Le communiqué de Wired est laconique. « Nvidia prépare une nouvelle approche logicielle qui embrasse les agents IA similaires à OpenClaw. » Traduction : ils veulent standardiser le bordel. Parce qu’actuellement, les agents, c’est le far-west. Chacun bricole dans son coin, avec des protocoles maison, des APIs qui parlent pas entre elles, et des résultats plus aléatoires qu’une roulette russe. Nvidia, avec ses GPU à 40 000 balles, a tout intérêt à ce que ce marché décolle. Pas de logiciels unifiés, pas d’explosion de la demande en compute. C’est du business pur et dur, pas de la philanthropie.
Pendant ce temps, sur Hacker News, un projet nommé Clawpify tente de mettre un peu d’ordre dans ce chaos. Objectif : tracker comment les agents cherchent sur le web. Deux points, un commentaire. L’enthousiasme est palpable, hein ? Mais c’est symptomatique : personne sait vraiment ce que font ces agents une fois lâchés dans la nature. Ils cliquent où ? Ils scrapent quoi ? Ils laissent des traces ? Clawpify, c’est le type qui arrive avec un extincteur pendant que les autres jouent avec des allumettes. Un projet nécessaire, mais qui sent le bricolage face aux moyens infinis de Nvidia.
Alors, Nvidia en sauveur de l’open-source ? Faut pas déconner. Leur historique est limpide : ils aiment l’open-source quand ça sert leur hardware. CUDA, c’est open ? À moitié. Leurs drivers, c’est open ? Poses pas la question.

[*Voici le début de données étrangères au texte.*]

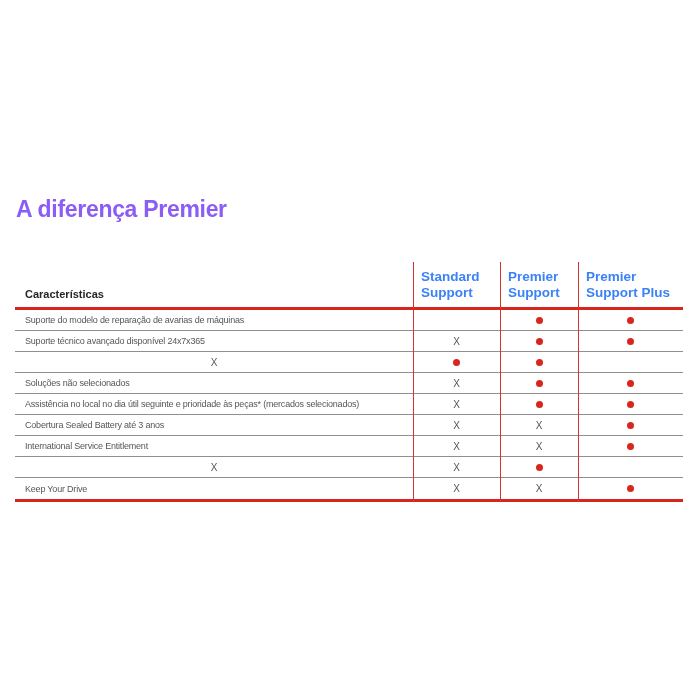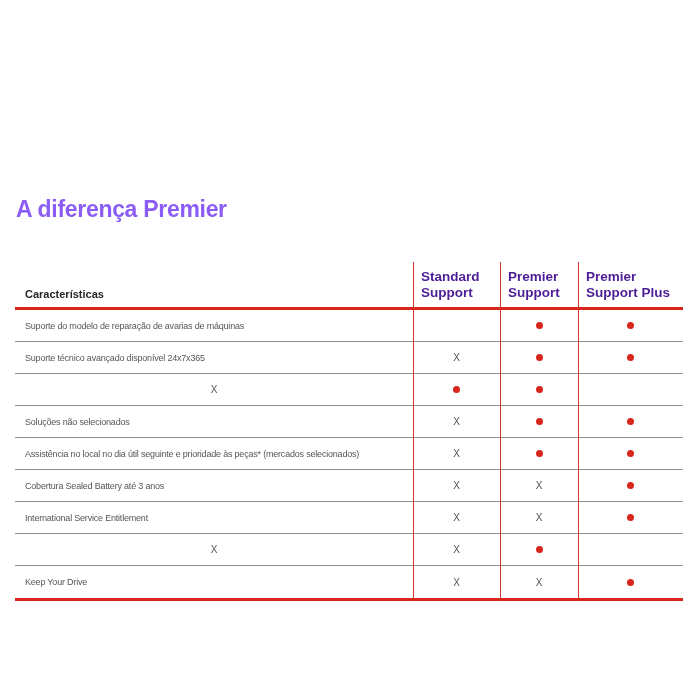"Standard Support" .hdr-col span { color: #4c1d95 -> #3b82f6 }
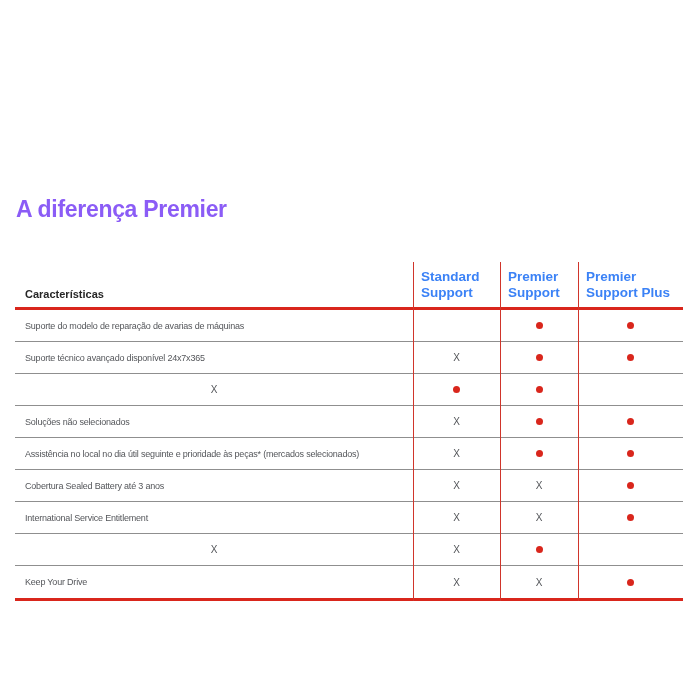"Suporte do modelo de reparação" .t-row { height: 32px -> 21px }
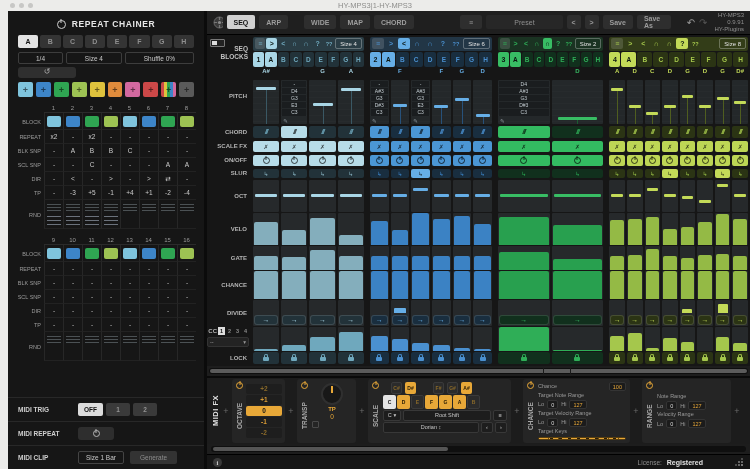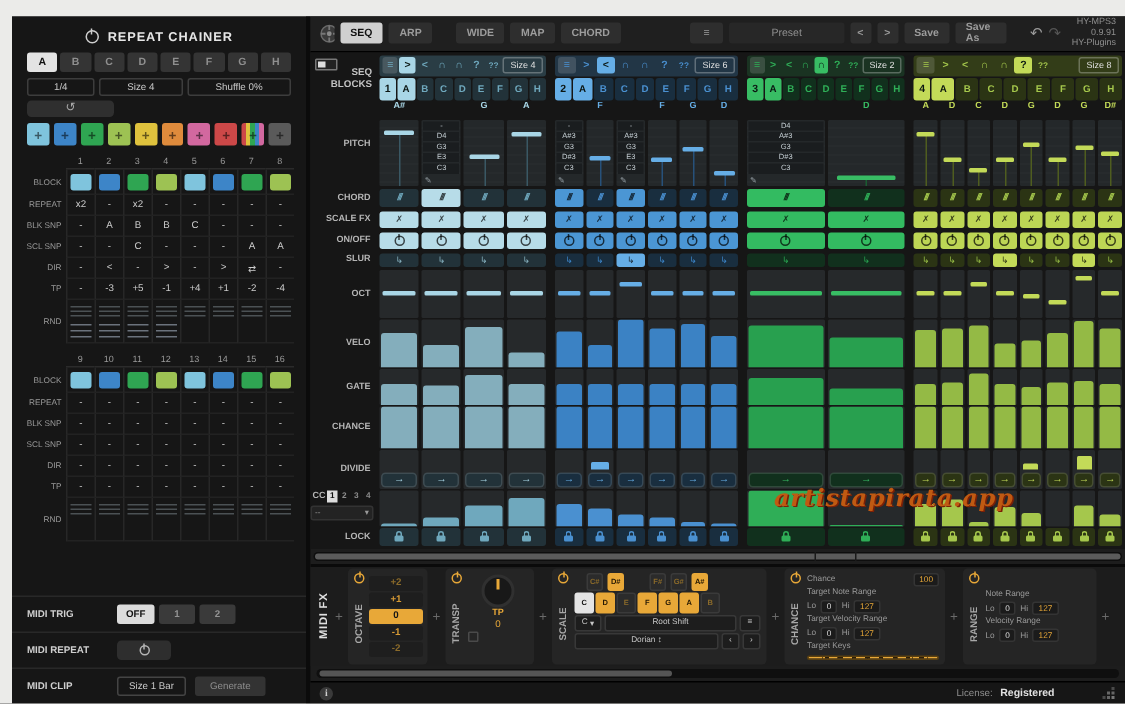"HY-MPS3|1-HY-MPS3" div.titlebar { html: none -> <div> <div> <span></span> <span></span> <span></span> </div> <div>HY-MPS3|1-HY-MPS3</div> </div> }
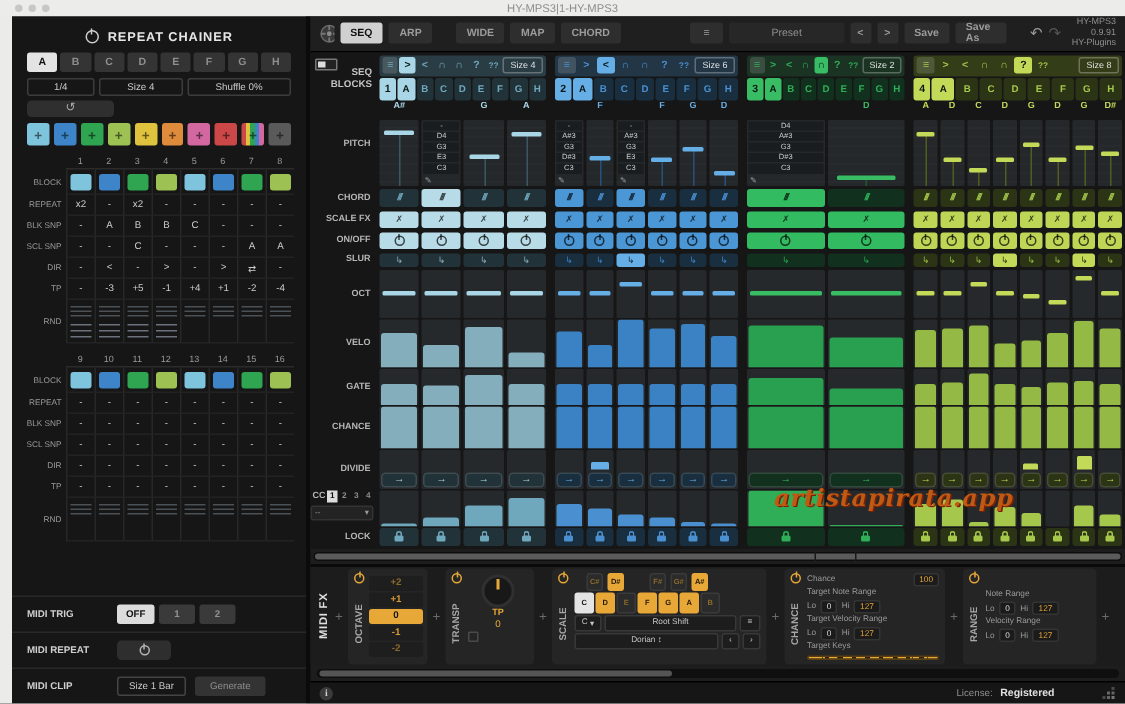"artistapirata.app" div.watermark { html: <div>artistapirata.app</div> -> none }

Cette plateforme, elle va être aussi « open » que Meta : avec des licences tordues, des conditions d’utilisation à rallonge, et probablement un joli lock-in vers leurs puces. Leur but, c’est pas de libérer les masses, c’est de devenir le standard. Et qui dit standard dit contrôle. Jensen Huang n’est pas devenu milliardaire en faisant du charity work.
Mais bon, ça reste une bonne nouvelle. Parce que si même Nvidia s’y met, ça signifie que les agents ne sont plus un jouet de labo. C’est un marché qui se structure. Le risque ? Un écosystème verrouillé où tu dois passer par leurs outils pour espérer des performances décentes. La promesse ? Une base solide pour que les développeurs arrêtent de refaire du déjà-vu à chaque projet.
Et Clawpify dans tout ça ? C’est la petite fourmi qui rappelle que sans transparence, ces agents vont devenir des boîtes noires encore plus opaques. Nvidia va-t-il intégrer ce genre de tracking ? J’en doute. Leur priorité, c’est la scalabilité, pas l’auditabilité. Mais au moins, ça ouvre le débat : on veut des agents puissants, ou des agents qu’on comprend ?
Bref, Nvidia va probablement annoncer ça avec des fanfares et des slides bien léchés. Le vrai test, ce sera le code. S’il est vraiment ouvert, sans arrière-pensées, ça pourrait changer la donne. Mais je parie un kidney bean que dans six mois, on découvrira que la version « pro » avec les features essentielles est payante, et réservée aux clients qui achètent leurs GPU. L’open-source, version capitalisme tardif.
Et toi, tu fais confiance à Nvidia pour libérer les agents ? Moi, j’attends de voir le code. Et je garde un œil sur Clawpify, au cas où.